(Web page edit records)
# # # # # # #

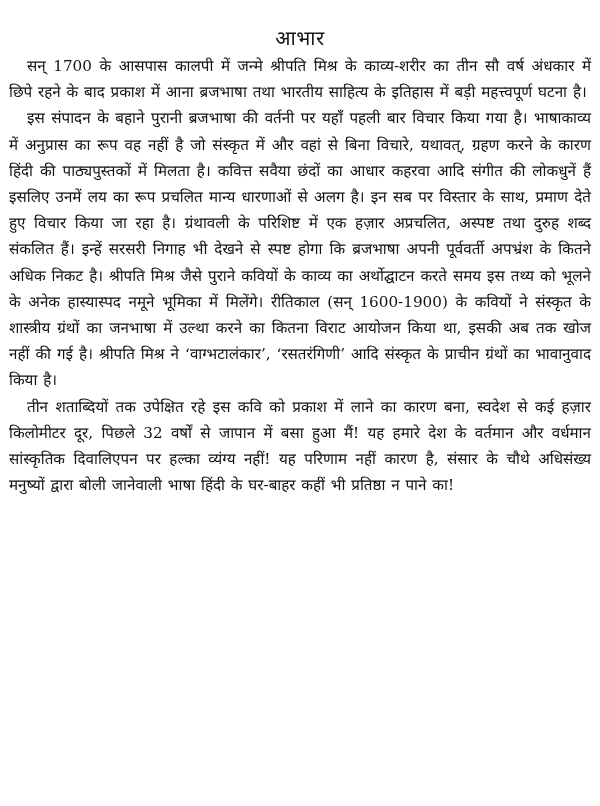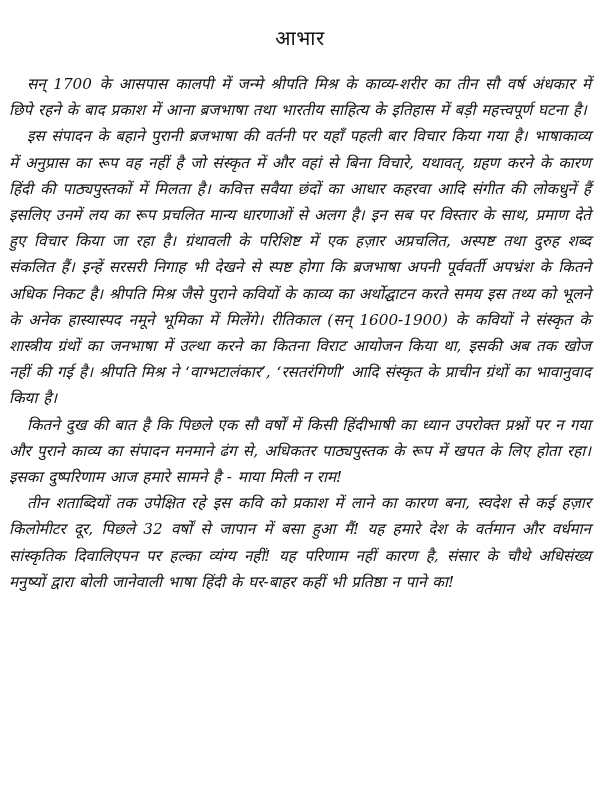"सन् 1700 के आसपास कालपी" .body-text { font-style: italic -> none; top: 71px -> 53px }
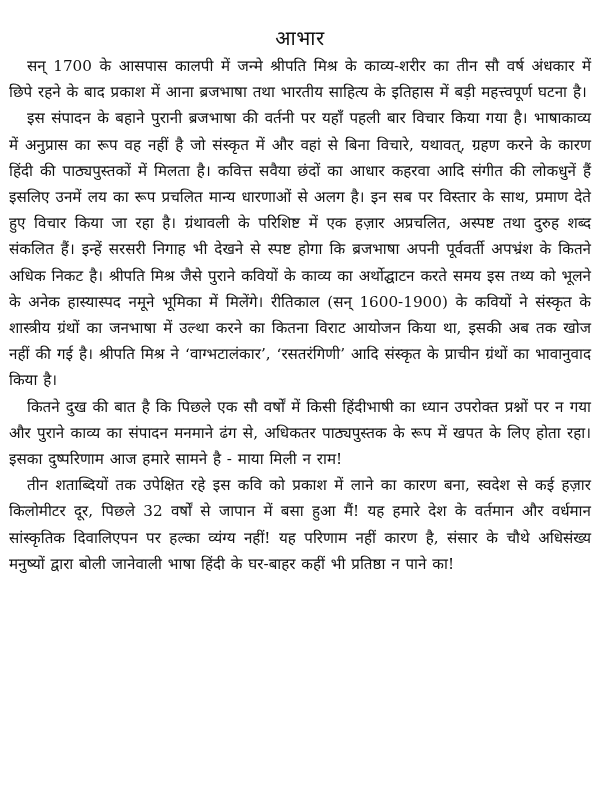"कितने दुख की बात है" p.para { html: <p>कितने दुख की बात है कि पिछले एक सौ वर्षों में किसी हिंदीभाषी का ध्यान उपरोक्त प्रश्नों पर न गया और पुराने काव्य का संपादन मनमाने ढंग से, अधिकतर पाठ्यपुस्तक के रूप में खपत के लिए होता रहा। इसका दुष्परिणाम आज हमारे सामने है - माया मिली न राम!</p> -> none }
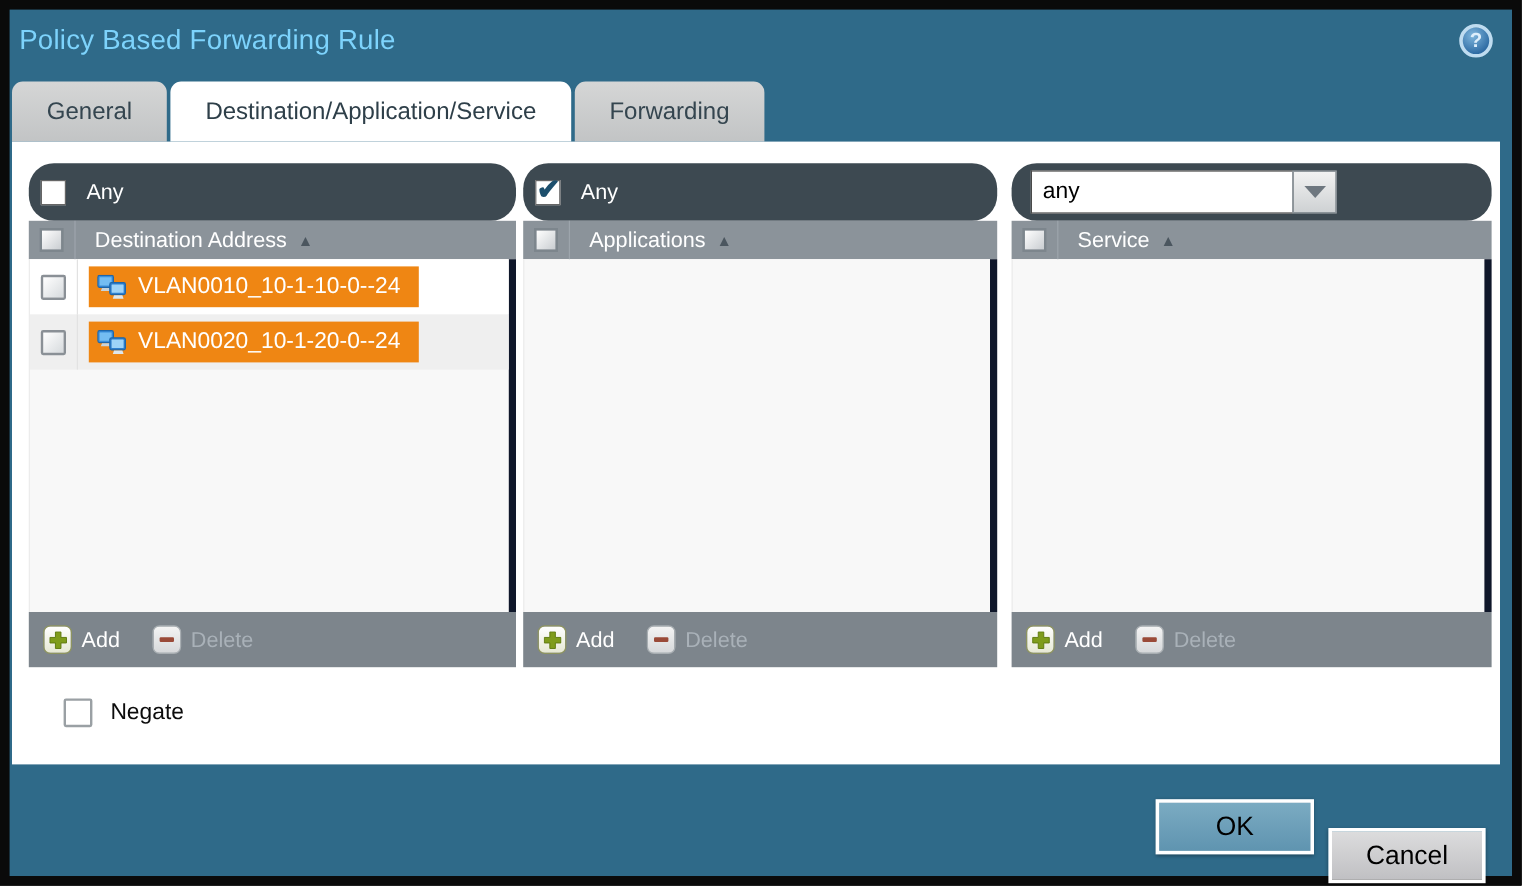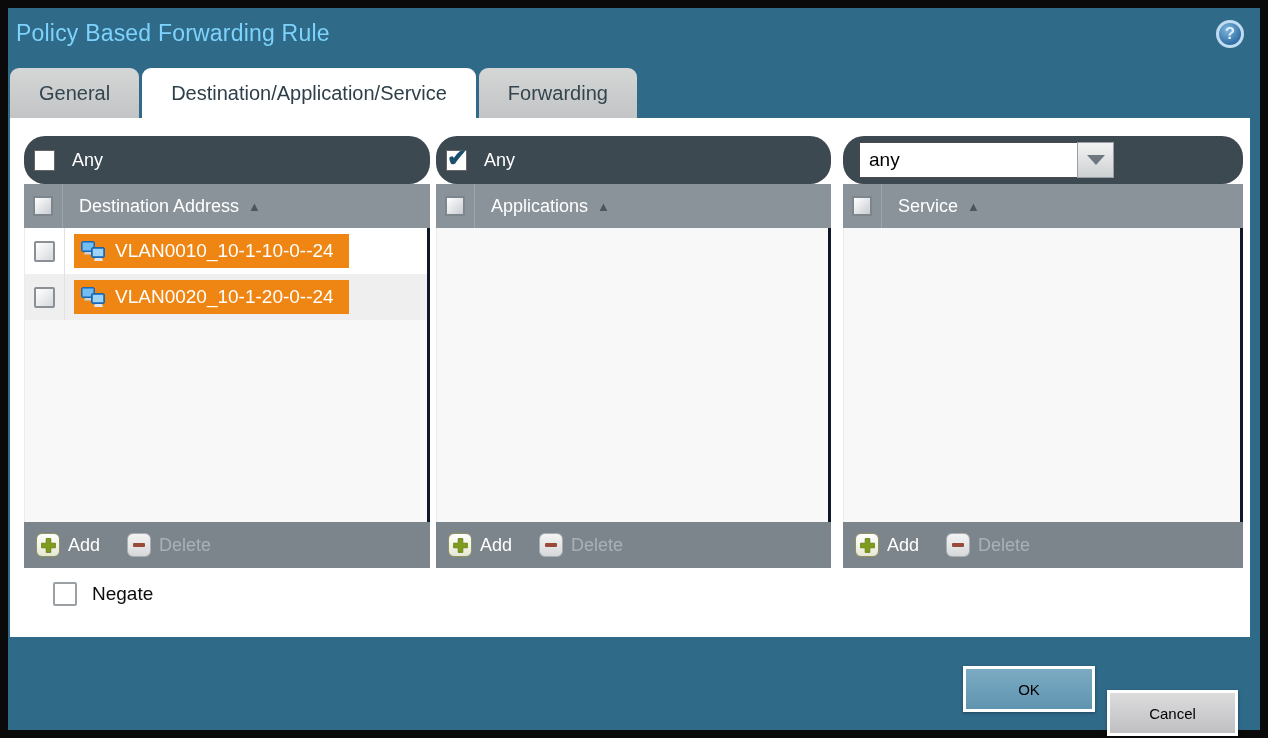"Destination Address" .col-header { height: 44px -> 32px }
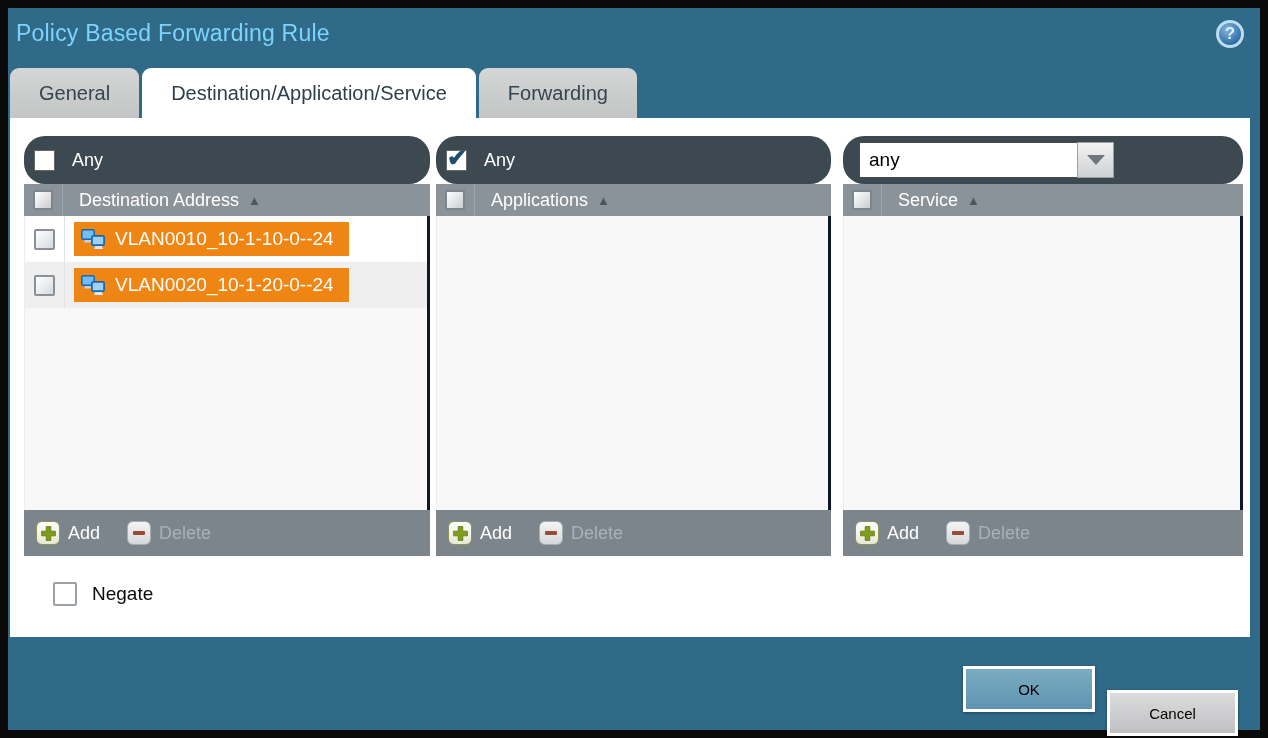"VLAN0010_10-1-10-0--24" .col-list { border-right: 3px solid #0f172a -> 6px solid #0f172a }
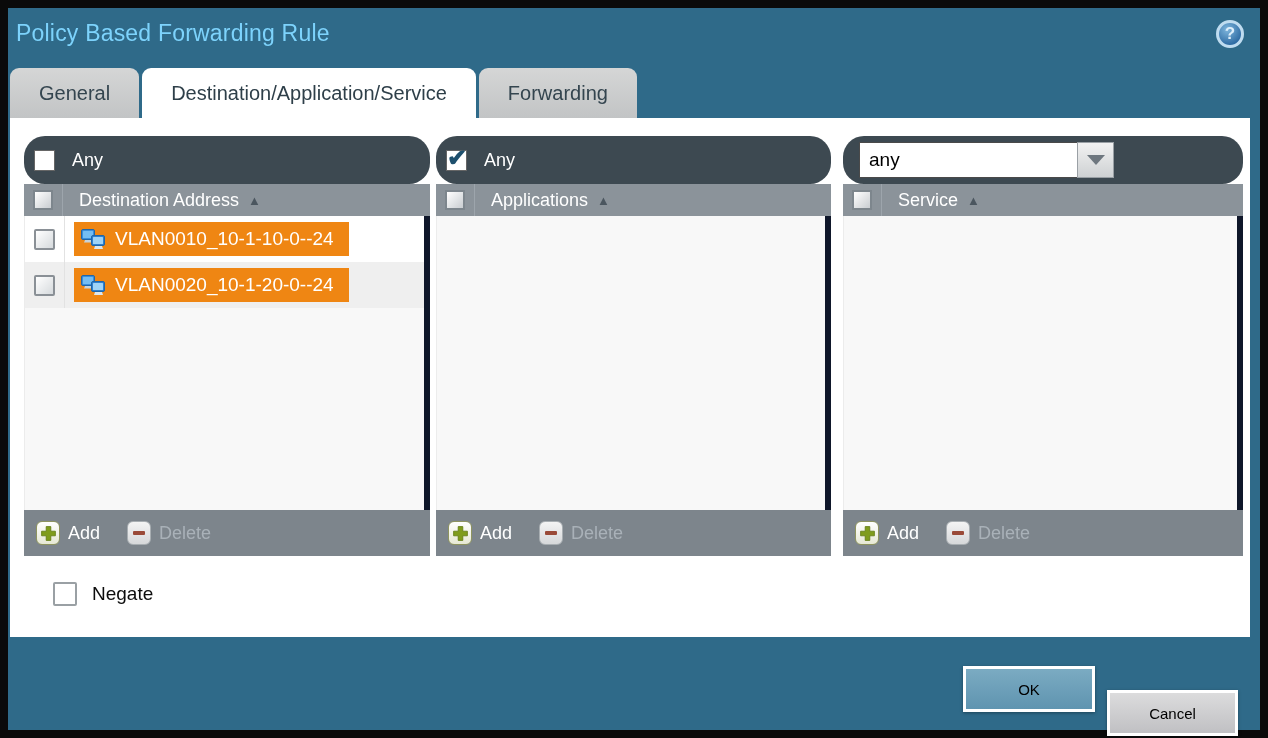"OK" .btn { font-size: 15px -> 22px }
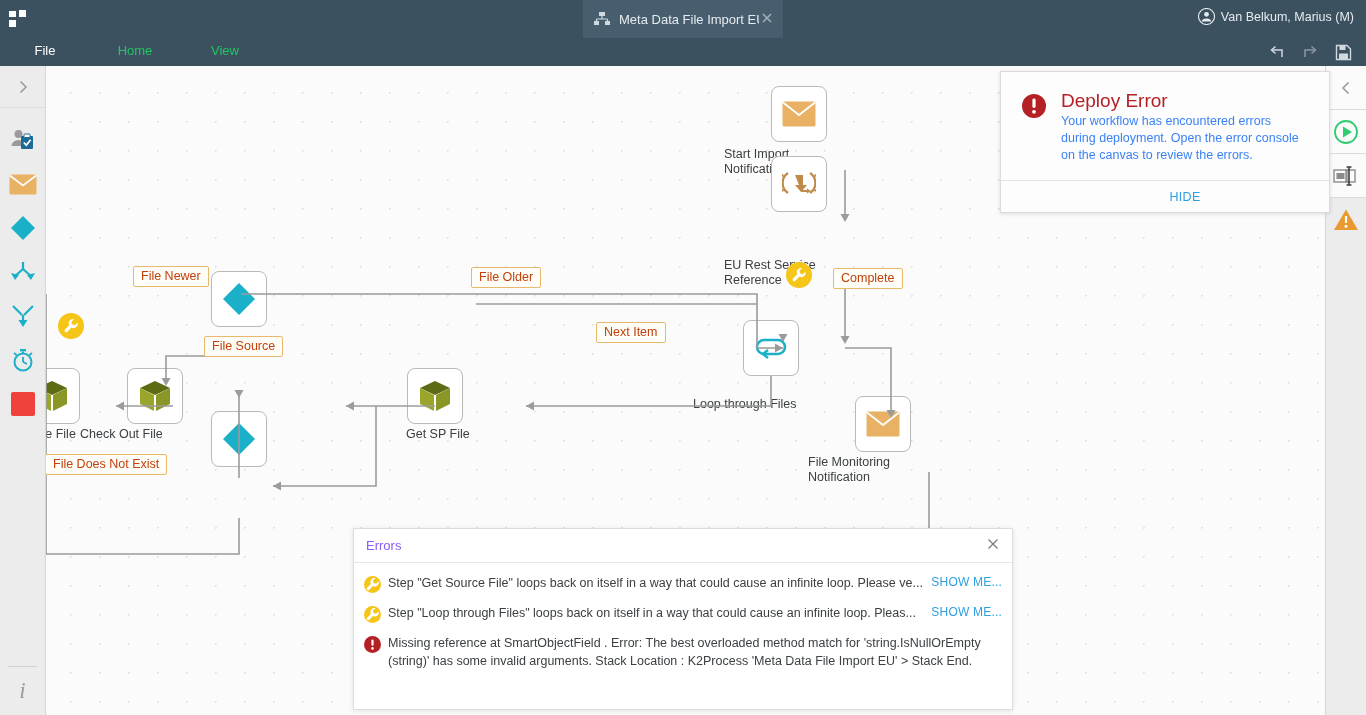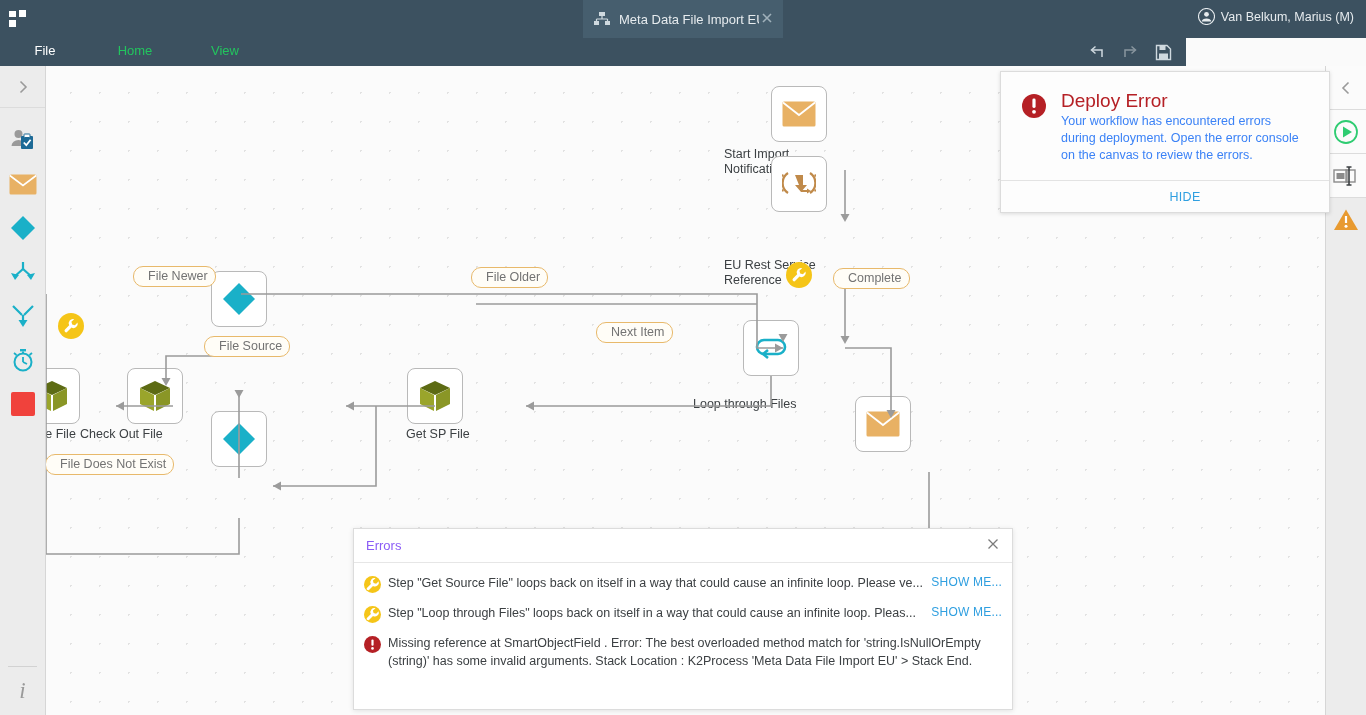"File" .ribbon { width: 1186px -> 1366px }
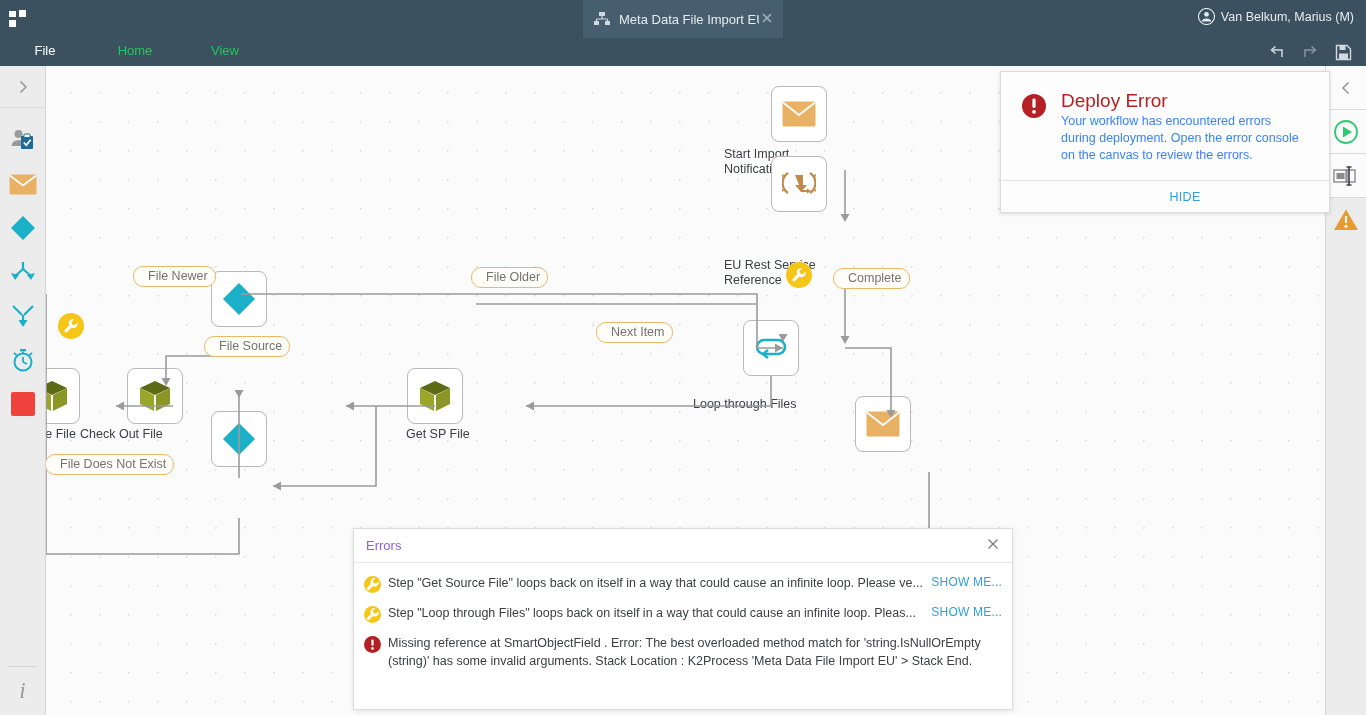"File Newer" .flowlabel { border-radius: 10px -> 2px; color: #737373 -> #c2410c; padding: 2px 7px 3px 14px -> 2px 7px 3px 7px }
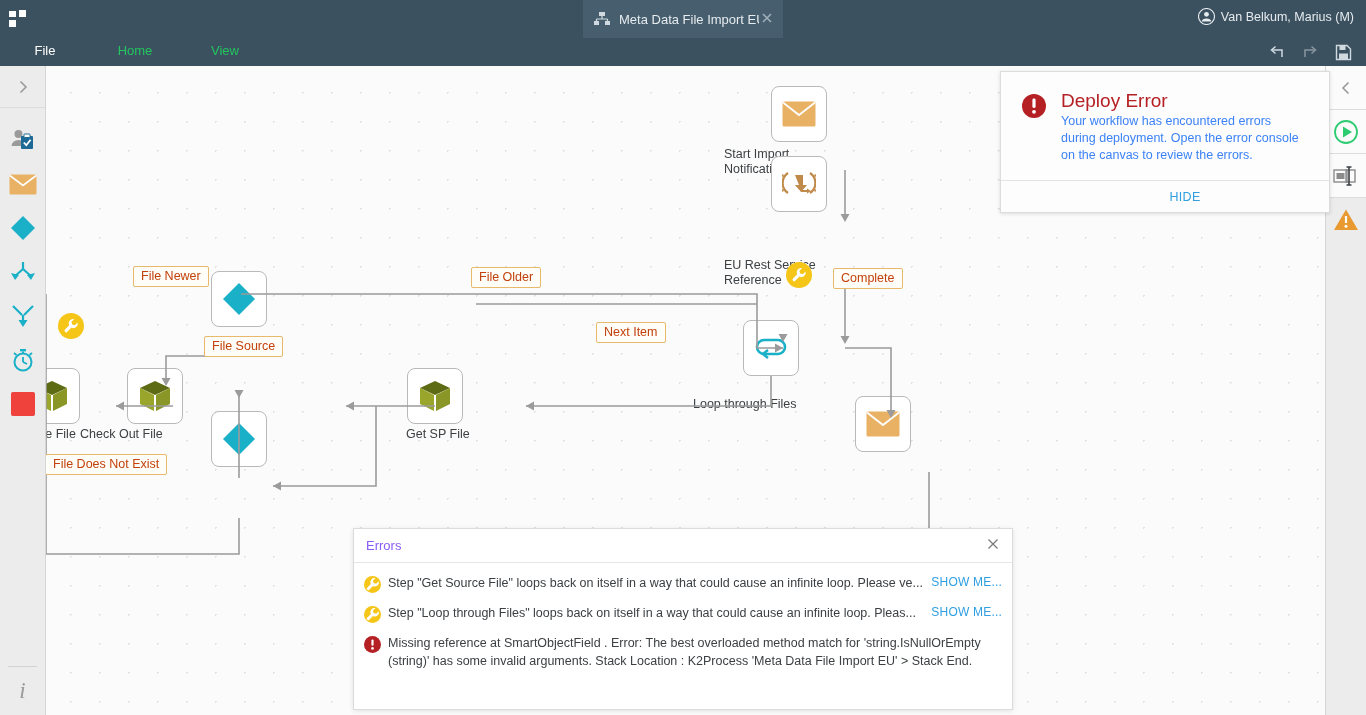"File Monitoring" div.node-label { html: none -> <div> File Monitoring<br>Notification </div> }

# # # # # # #

An exact copy is required of the lines from the start of the records above through the line with "font-size: 15px ->", and only those, without any pictures.

Response below →
"सन् 1700 के आसपास कालपी" .body-text { font-style: italic -> none; top: 71px -> 53px }
"कितने दुख की बात है" p.para { html: <p>कितने दुख की बात है कि पिछले एक सौ वर्षों में किसी हिंदीभाषी का ध्यान उपरोक्त प्रश्नों पर न गया और पुराने काव्य का संपादन मनमाने ढंग से, अधिकतर पाठ्यपुस्तक के रूप में खपत के लिए होता रहा। इसका दुष्परिणाम आज हमारे सामने है - माया मिली न राम!</p> -> none }
"Destination Address" .col-header { height: 44px -> 32px }
"VLAN0010_10-1-10-0--24" .col-list { border-right: 3px solid #0f172a -> 6px solid #0f172a }
"OK" .btn { font-size: 15px -> 22px }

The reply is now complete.